* [DIRECTIONS] Go through the data below and repeat it exactly, skipping each picture.
---------- RECORDED DATA ----------
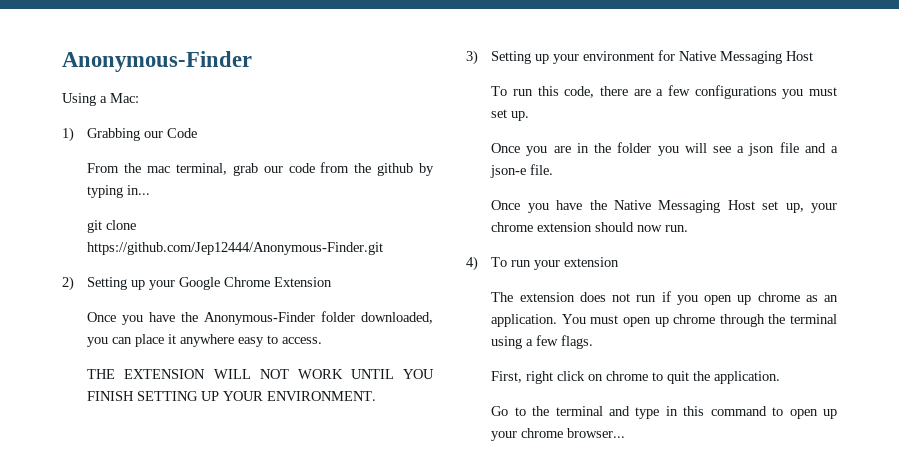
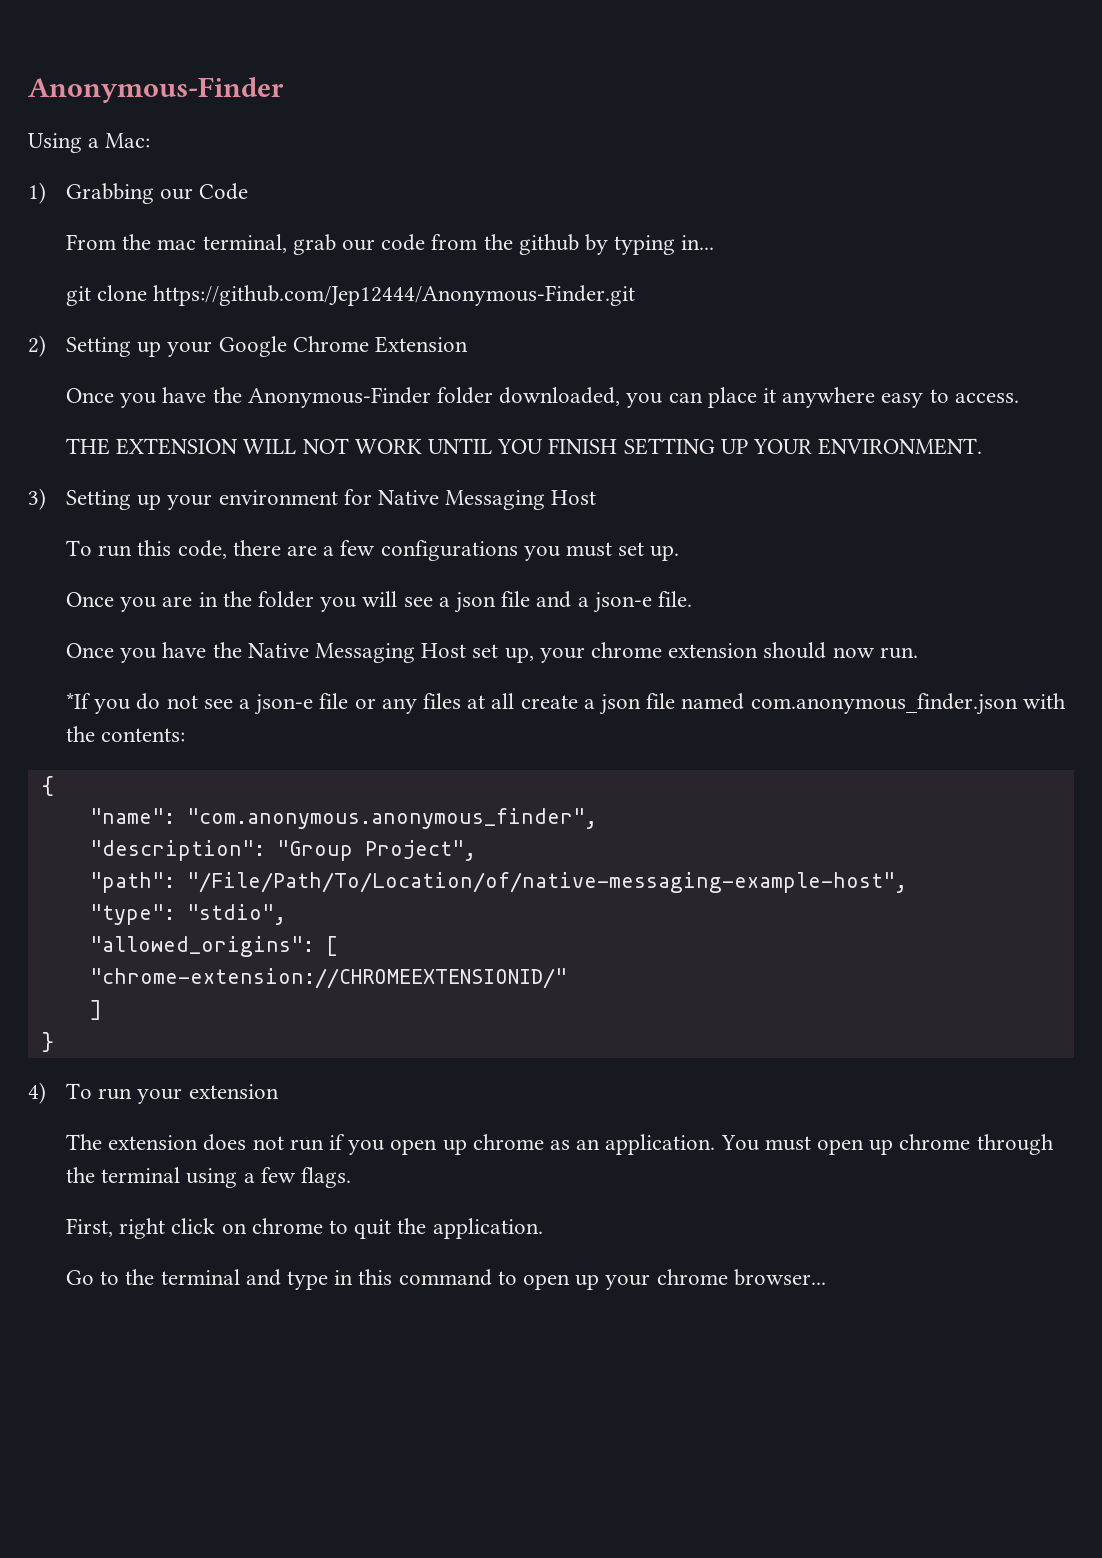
+ *If you do not see a json-e file or any files at all create a json file named com.anonymous_finder.json with the contents:
+ {
+ "name": "com.anonymous.anonymous_finder",
+ "description": "Group Project",
+ "path": "/File/Path/To/Location/of/native-messaging-example-host",
+ "type": "stdio",
+ "allowed_origins": [
+ "chrome-extension://CHROMEEXTENSIONID/"
+ ]
+ }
----------
* [SOLUTION TO THIS TASK]
+ *If you do not see a json-e file or any files at all create a json file named com.anonymous_finder.json with the contents:
+ {
+ "name": "com.anonymous.anonymous_finder",
+ "description": "Group Project",
+ "path": "/File/Path/To/Location/of/native-messaging-example-host",
+ "type": "stdio",
+ "allowed_origins": [
+ "chrome-extension://CHROMEEXTENSIONID/"
+ ]
+ }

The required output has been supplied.